Lumbering slowly down the broad sidewalk nearby were a middle-aged man in a Barbour jacket and his ancient, arthritic yellow lab. I winced at the poor beast's painful hobbling: it was barely able to lift a leg when the smell was right. Monsieur eventually looked ahead of him and, noticing the lady frozen with fear at the curb, he tugged the leash and slowly ambled over to rescue la vieille dame. Gallantly, he offered her his elbow.
Oh, I was so moved. I felt a lump rising in my throat, tears almost welling up in my eyes as I observed the quirky trio inching their way across to the next sidewalk. A Hallmark moment, a warm and fuzzy silent commercial -- it lacked only violins.
The endearing blog post was already writing itself.
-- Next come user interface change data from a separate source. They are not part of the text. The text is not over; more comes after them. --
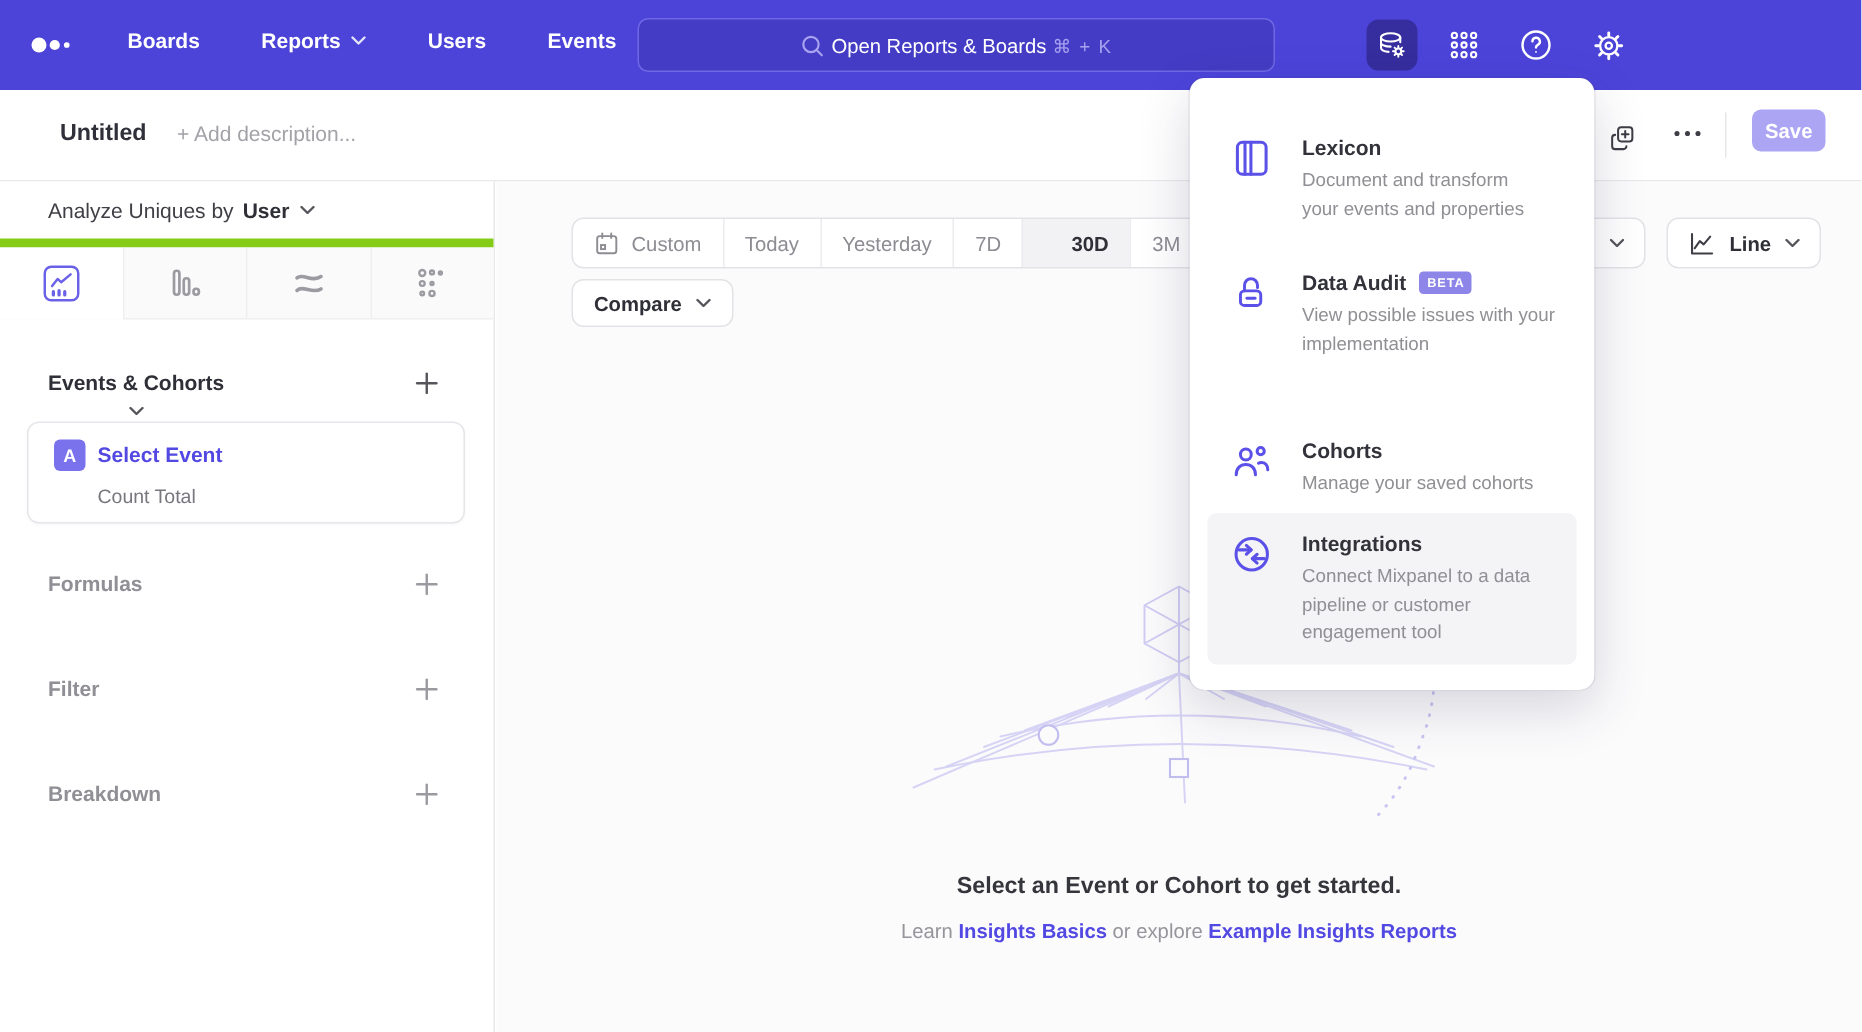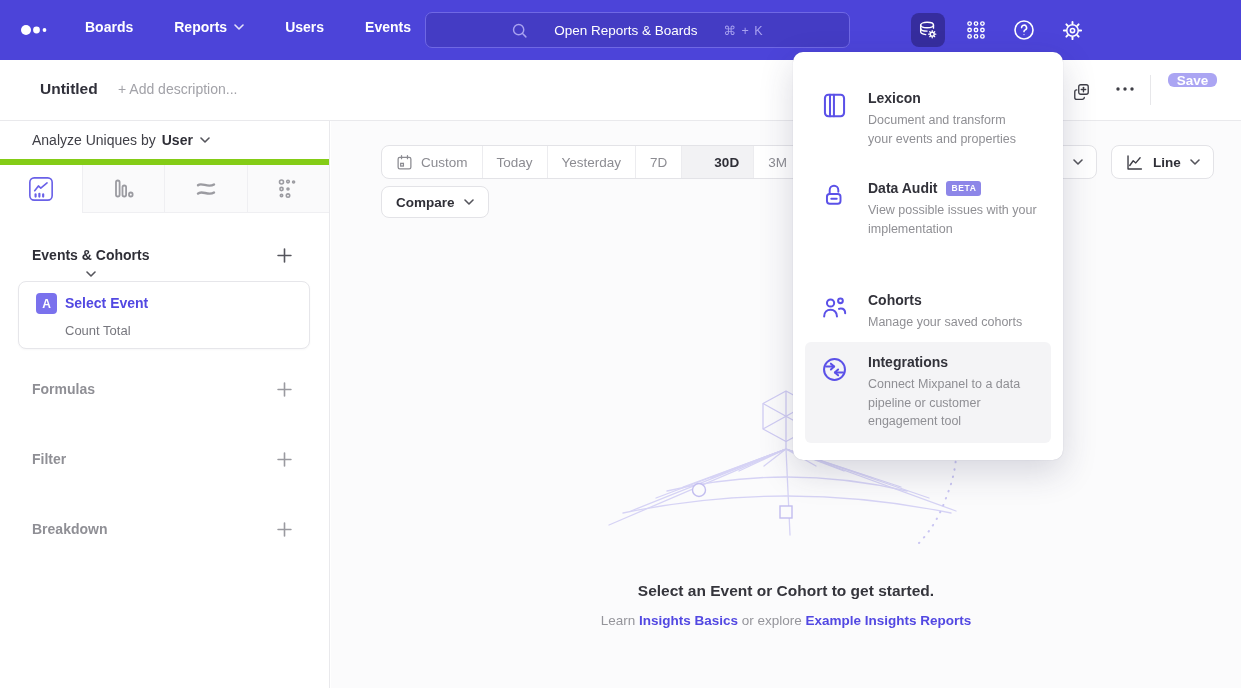--- a/index.html
+++ b/index.html
@@ -12,37 +12,37 @@
   svg { display:block; }
 
   
   .topnav{position:absolute;top:0;left:0;right:0;height:60px;background:#4C44D9;z-index:40;}
   .logo{position:absolute;left:20px;top:23px;cursor:pointer;}
   .nav-items{position:absolute;left:85px;top:0;height:53px;display:flex;align-items:center;gap:41px;}
   .nav-item{color:#fff;font-size:14px;font-weight:600;display:flex;align-items:center;gap:7px;cursor:pointer;}
   .nav-item .chev{opacity:.85;}
   .nav-search{position:absolute;left:425px;top:12px;width:425px;height:36px;border-radius:7px;
     background:#443CC4;border:1px solid #6F68E4;display:flex;align-items:center;justify-content:center;
-    gap:26px;cursor:text;text-align:right;}
+    gap:4px;cursor:text;text-align:right;}
   .nav-search .ph{color:#ffffff;font-size:13.5px;font-weight:500;}
   .nav-search .kbd{color:#A8A2F0;font-size:12.5px;font-weight:500;letter-spacing:1px;}
   .nav-iconbtn{position:absolute;top:13px;width:34px;height:34px;border-radius:8px;display:flex;
     align-items:center;justify-content:center;cursor:pointer;}
   .nav-iconbtn.active{background:#362D9E;}
   .org{position:absolute;left:1112px;top:10px;display:flex;align-items:center;gap:14px;cursor:pointer;}
   .org-name{color:#fff;font-size:14px;font-weight:700;line-height:18px;}
   .org-project{color:#fff;font-size:11.5px;font-weight:700;line-height:15px;opacity:.95;}
 
   
   .page-header{position:absolute;top:60px;left:0;right:0;height:61px;background:#fff;border-bottom:1px solid #E9E9EC;}
   .doc-title{position:absolute;left:40px;top:20px;font-size:15.5px;font-weight:700;color:#30303A;cursor:text;}
   .doc-desc{position:absolute;left:118px;top:21px;font-size:14px;color:#A2A2A8;cursor:text;}
   .hdr-icon{position:absolute;top:22px;cursor:pointer;color:#3E3E46;}
   .hdr-divider{position:absolute;left:1150px;top:15px;width:1px;height:30px;background:#E7E7EA;}
-  .save-btn{position:absolute;left:1168px;top:13px;width:49px;height:14px;border:none;border-radius:6px;
+  .save-btn{position:absolute;left:1168px;top:13px;width:49px;height:28px;border:none;border-radius:6px;
     background:#ABA5F3;color:#fff;font-size:13.5px;font-weight:700;cursor:pointer;font-family:inherit;}
 
   
   .sidebar{position:absolute;top:121px;left:0;width:330px;bottom:0;background:#fff;border-right:1px solid #E9E9EC;}
   .analyze-row{position:absolute;top:0;left:0;right:0;height:44px;display:flex;align-items:center;
     padding-left:32px;border-bottom:6px solid #84cc16;font-size:14px;color:#3F3F46;}
   .analyze-select{display:flex;align-items:center;gap:7px;margin-left:6px;font-weight:700;color:#2F2F37;cursor:pointer;}
   .tabs-row{position:absolute;top:44px;left:0;right:0;height:48px;display:flex;border-bottom:1px solid #EFEFF2;}
   .ctab{flex:1;display:flex;align-items:center;justify-content:center;background:#FAFAFB;
     border-left:1px solid #EFEFF2;cursor:pointer;color:#9B9BA1;}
The threesome edged through the iron gates of St. François Xavier and tottered painstakingly up the stone steps. I held my breath for the sweet and tender finale, the adieu as they reached the doors of the church.
I couldn't hear their conversation, of course. But suddenly I saw the man thrust the palms of both hands skyward with contempt, shaking his head violently at the old lady, pounding his index finger at his chest. He spun around and stormed down the stairs, dragging the dog behind him like a laundry bag, bumpa-bumpa-bump down the hard steps.
My bus arrived -- the damned deus ex machina!
I hopped on board, dazed and confused.